Als ik terug kijk naar de laatste twintig, dertig jaar. Dan zijn er vrij weinig spelers, die ooit hebben toegegeven dat ze na het voetbal in een zwart gat terecht zijn gekomen. Jij bent wel een speler, die dit ooit in een interview heeft aangegeven.

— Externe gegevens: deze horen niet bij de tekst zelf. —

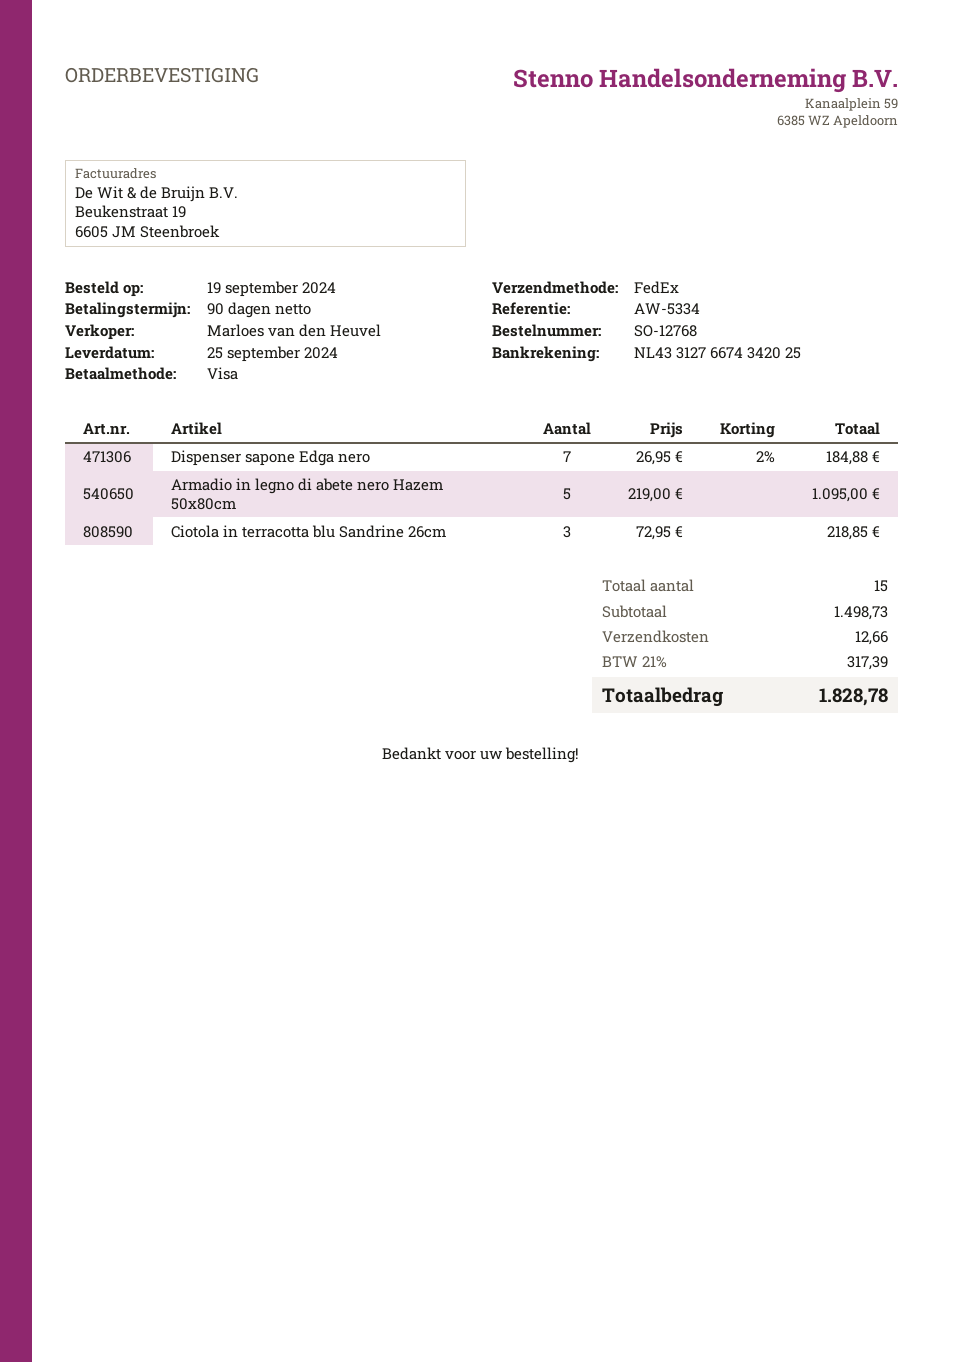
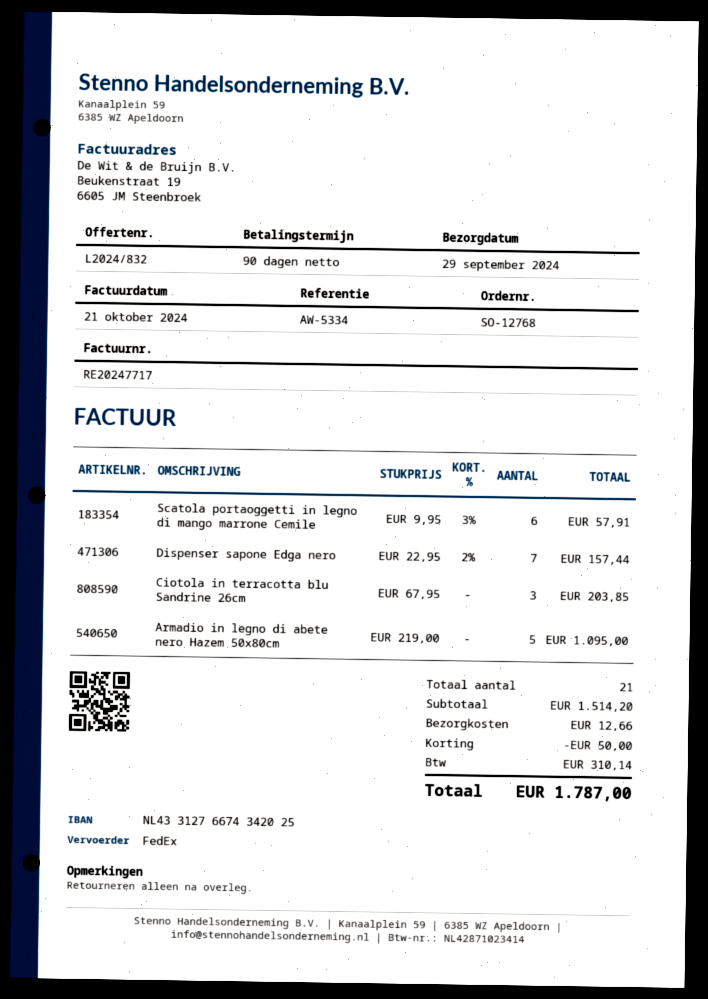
delivery date: 2024-09-25 -> 2024-09-29
Dispenser sapone Edga nero: 7 x 26.95 - 2% = 184.88 -> 7 x 22.95 - 2% = 157.44
Ciotola in terracotta blu Sandrine 26cm: 3 x 72.95 = 218.85 -> 3 x 67.95 = 203.85
Scatola portaoggetti in legno di mango marrone Cemile: none -> 6 x 9.95 - 3% = 57.91
total quantity: 15 -> 21
subtotal: 1498.73 -> 1514.20
discount: none -> 50.00
tax: 317.39 -> 310.14
total: 1828.78 -> 1787.00

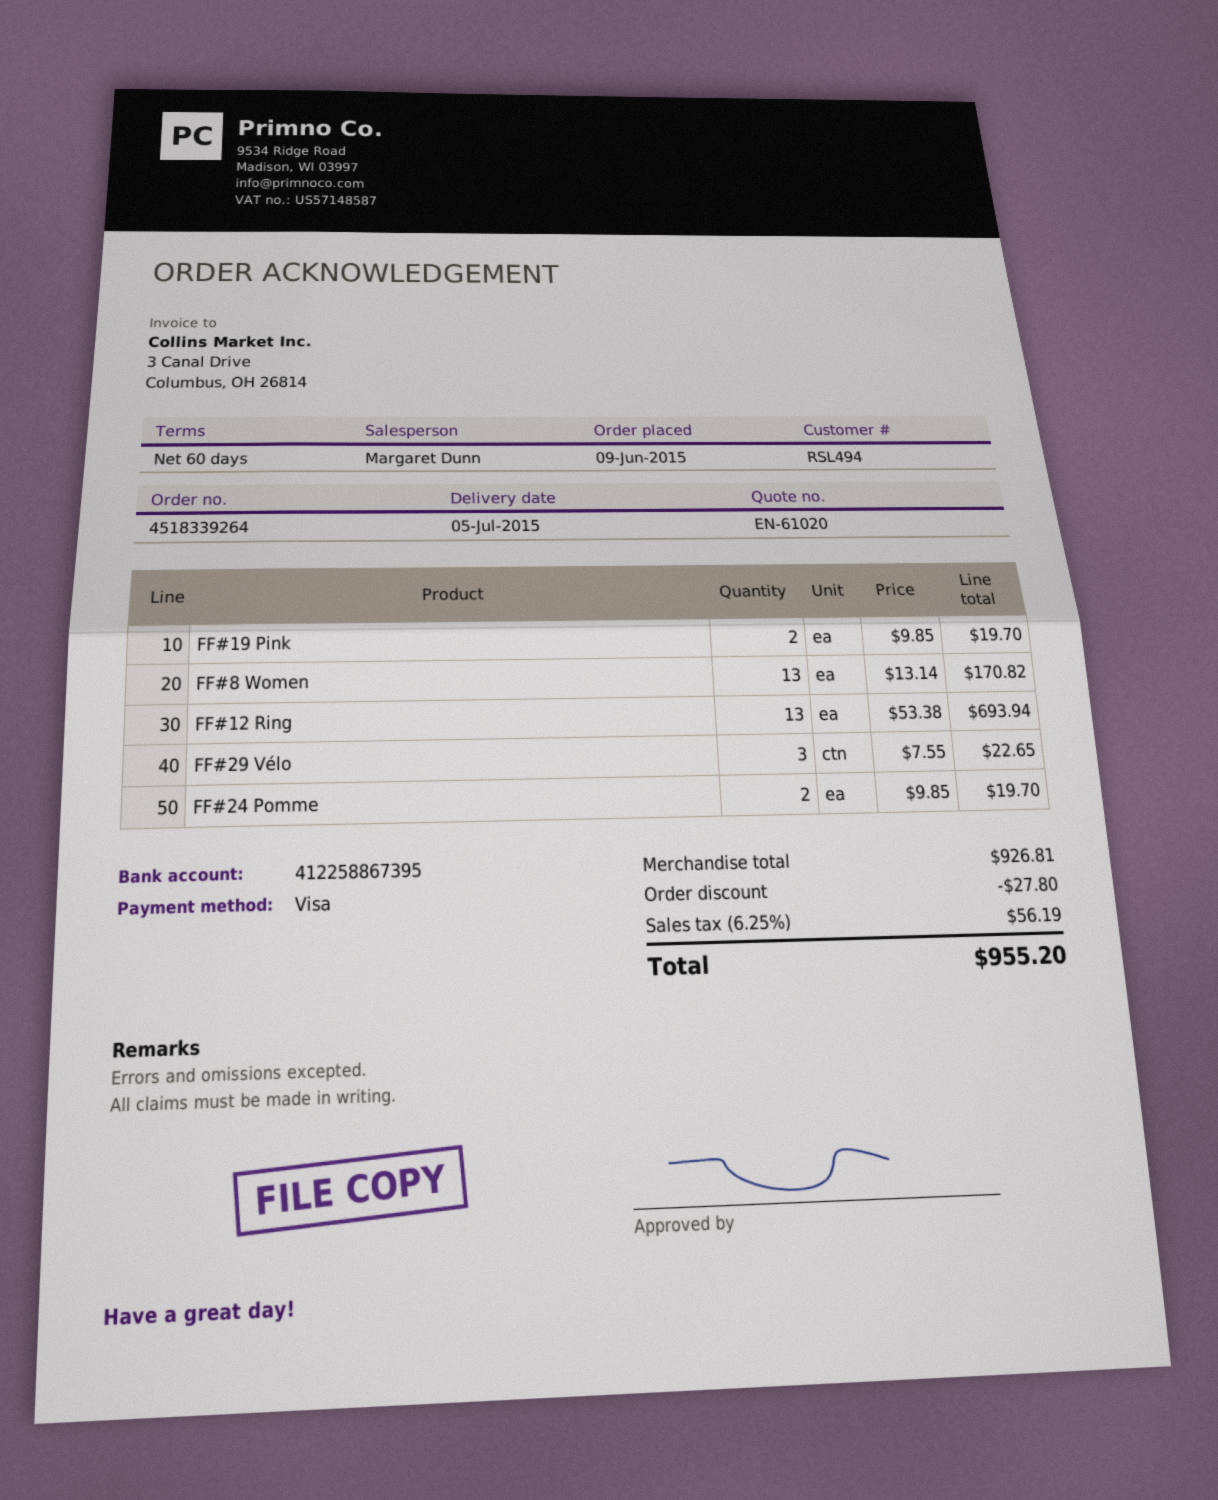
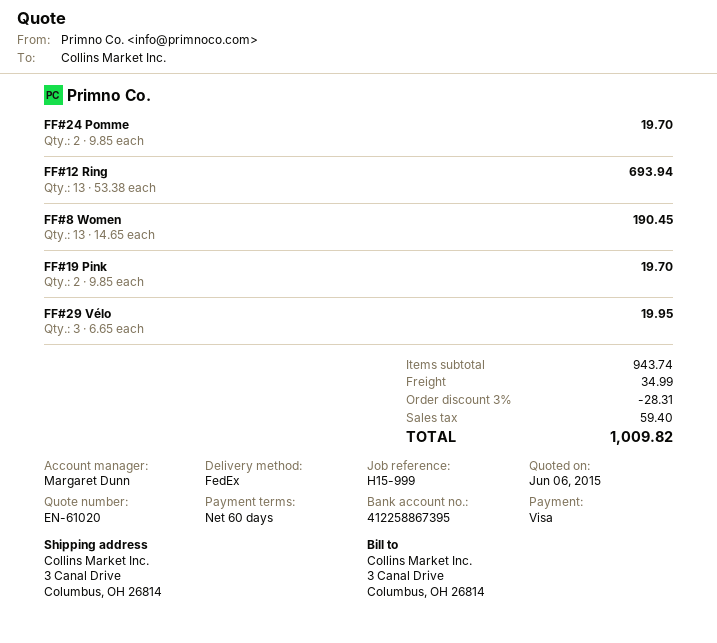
FF#8 Women: 13 x 13.14 = 170.82 -> 13 x 14.65 = 190.45
FF#29 Vélo: 3 x 7.55 = 22.65 -> 3 x 6.65 = 19.95
subtotal: 926.81 -> 943.74
discount: 27.80 -> 28.31
shipping: none -> 34.99
tax: 56.19 -> 59.40
total: 955.20 -> 1009.82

,,Ja, maar dat is een heel gevoelig punt voor mij. Ik was in het laatste jaar veel geblesseerd. Het voordeel was destijds dat ik makkelijk naar het ziekenhuis kon, omdat ik bij FC Den Haag speelde. Ik ben in dat jaar bij heel veel specialisten geweest. Ik had toen hamstringklachten en pijn in mijn lage rug. Daar ben ik destijds ook voor behandeld. Er werd nooit een hernia geconstateerd. In een wedstrijd uit tegen FC Utrecht ben ik zelf het veld uitgestapt. Daarna hadden ze iets gezien op foto’s en ik werd toen geopereerd door dokter Bos. Ze vonden echter niets in mijn onderrug. De dokter heeft toen verder gekeken en het bleek dat ik hoger een hernia had, die alle problemen veroorzaakte. Ik ben er echter twee jaar geleden achter gekomen dat ik geen immunoglobuline aanmaak. Ik heb een weerstandsziekte. Ik krijg nu wekelijks een infuus om die te korten aan te vullen. Ik heb na het stoppen bij FC Den Haag zo’n reeks aan klachten gehad de afgelopen jaren. Ik ben afgekeurd en heb doffe ellende meegemaakt in die jaren. Ik ben constant moe, verkouden, trillerig en een lichte longontsteking gehad. Ik heb de meest gekke dingen meegemaakt en nu nog steeds. Ik vecht al vanaf 1991 voor mijn bestaan. Ik dacht in 1988 het ‘zwarte gat’ te ondervangen door een winkel te beginnen. Dat is helaas zakelijk verkeerd afgelopen. Noodgedwongen ben ik met mijn nieuwe zaak begonnen, Marco van Alphen Promotions. Ik had een uitkering van 70%, maar dat is eigenlijk niets. Dus ondanks dat ik fysiek niet in orde was,  moest ik wel aan het werk. Met deze job kon ik mijn uitkering aanvullen tot een acceptabel inkomen, waardoor ik verder kon in het leven. Ik heb er ook heel lang over moeten doen om weer eens naar ADO Den Haag te gaan.’’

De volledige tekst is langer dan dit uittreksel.